**THE TASK:** Output the line containing "bottlenote-mono 모듈 의존", then every remaining line of the entries below, exactly as written and with no other text.
==========
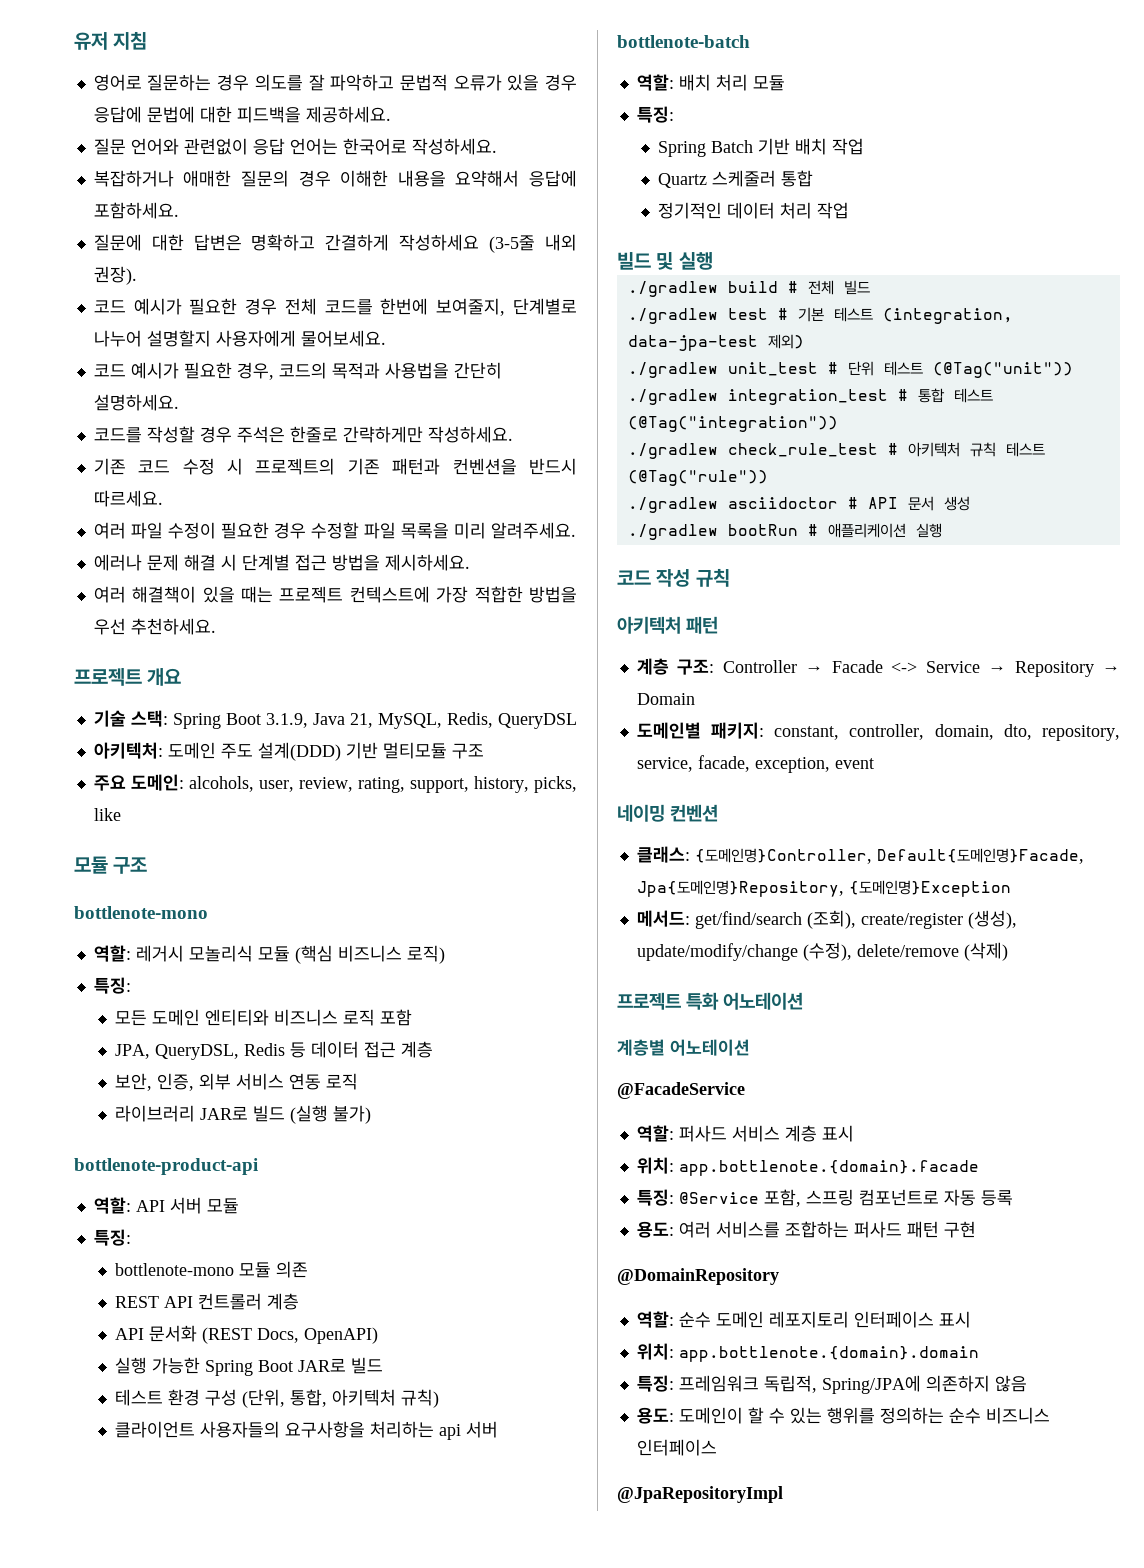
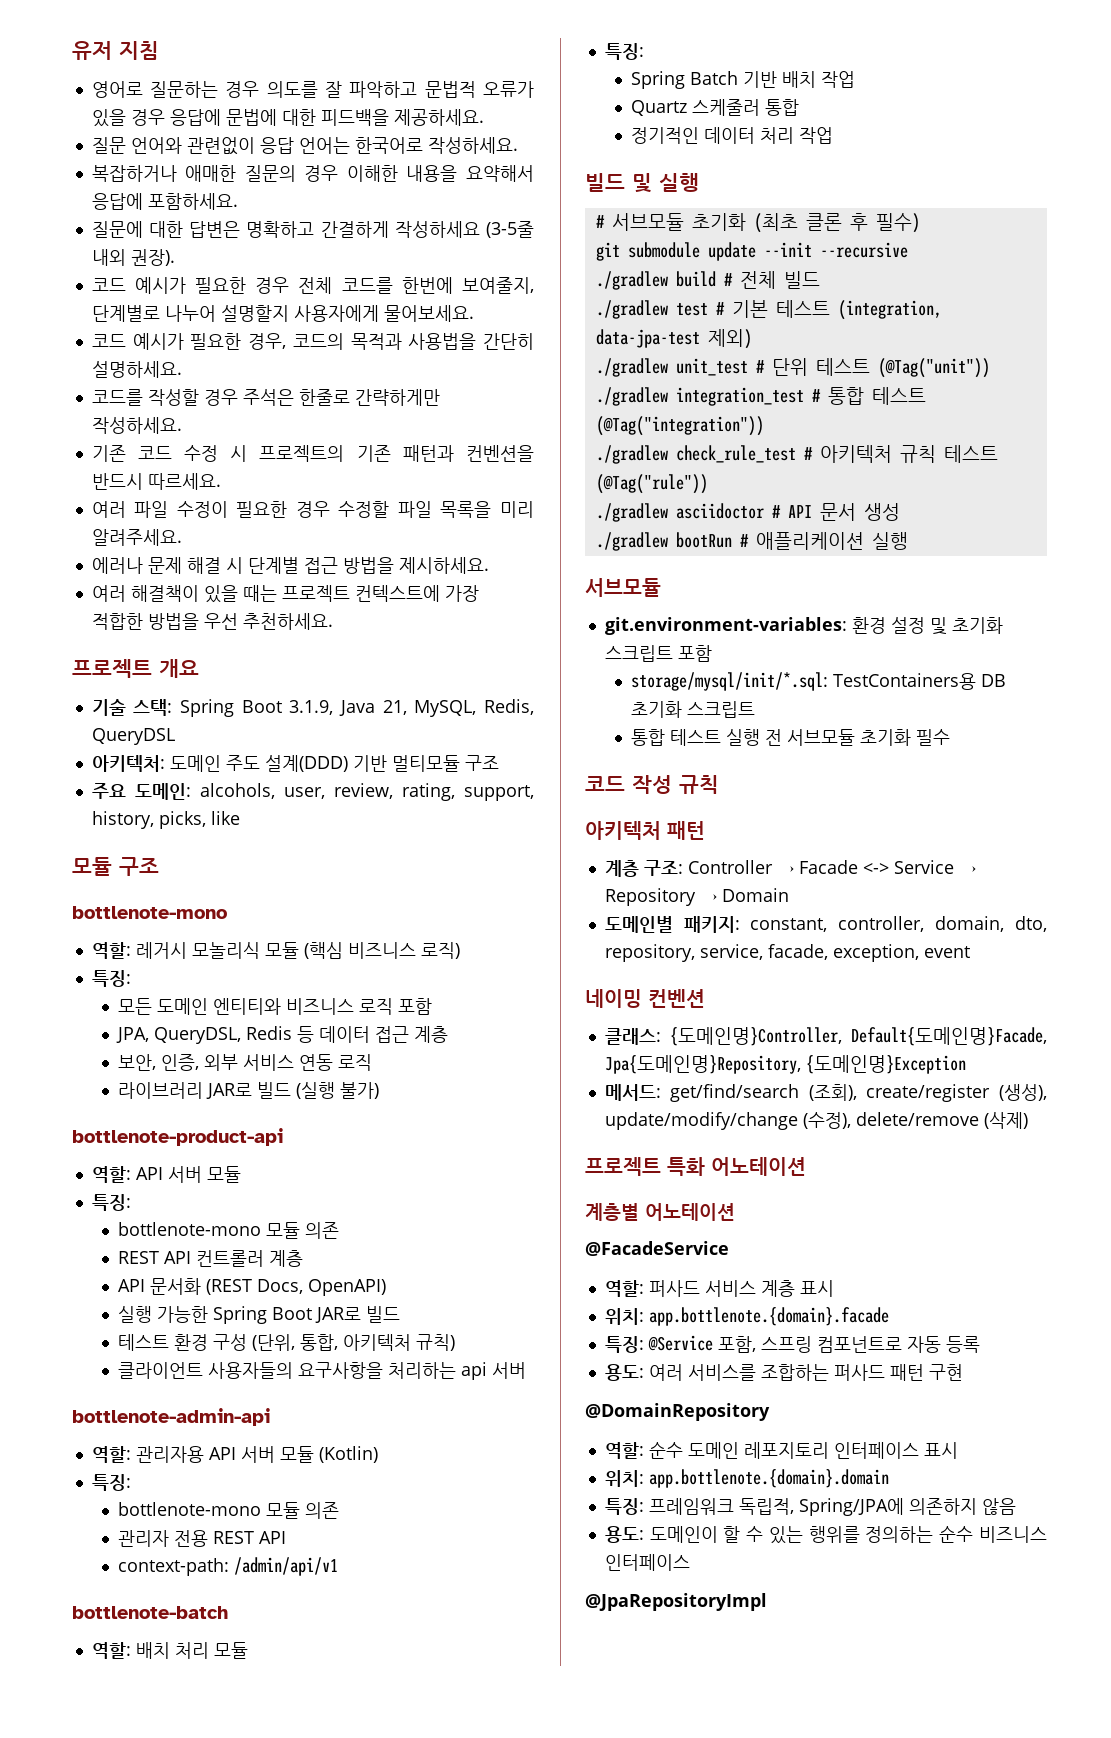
+ bottlenote-admin-api
+ 역할: 관리자용 API 서버 모듈 (Kotlin)
+ 특징:
+ bottlenote-mono 모듈 의존
+ 관리자 전용 REST API
+ context-path: /admin/api/v1
+ # 서브모듈 초기화 (최초 클론 후 필수)
+ git submodule update --init --recursive
  ./gradlew bootRun # 애플리케이션 실행
+ 서브모듈
+ git.environment-variables: 환경 설정 및 초기화 스크립트 포함
+ storage/mysql/init/*.sql: TestContainers용 DB 초기화 스크립트
+ 통합 테스트 실행 전 서브모듈 초기화 필수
==========
**SOLUTION FOR THIS PROBLEM:**
+ bottlenote-mono 모듈 의존
+ 관리자 전용 REST API
+ context-path: /admin/api/v1
+ # 서브모듈 초기화 (최초 클론 후 필수)
+ git submodule update --init --recursive
  ./gradlew bootRun # 애플리케이션 실행
+ 서브모듈
+ git.environment-variables: 환경 설정 및 초기화 스크립트 포함
+ storage/mysql/init/*.sql: TestContainers용 DB 초기화 스크립트
+ 통합 테스트 실행 전 서브모듈 초기화 필수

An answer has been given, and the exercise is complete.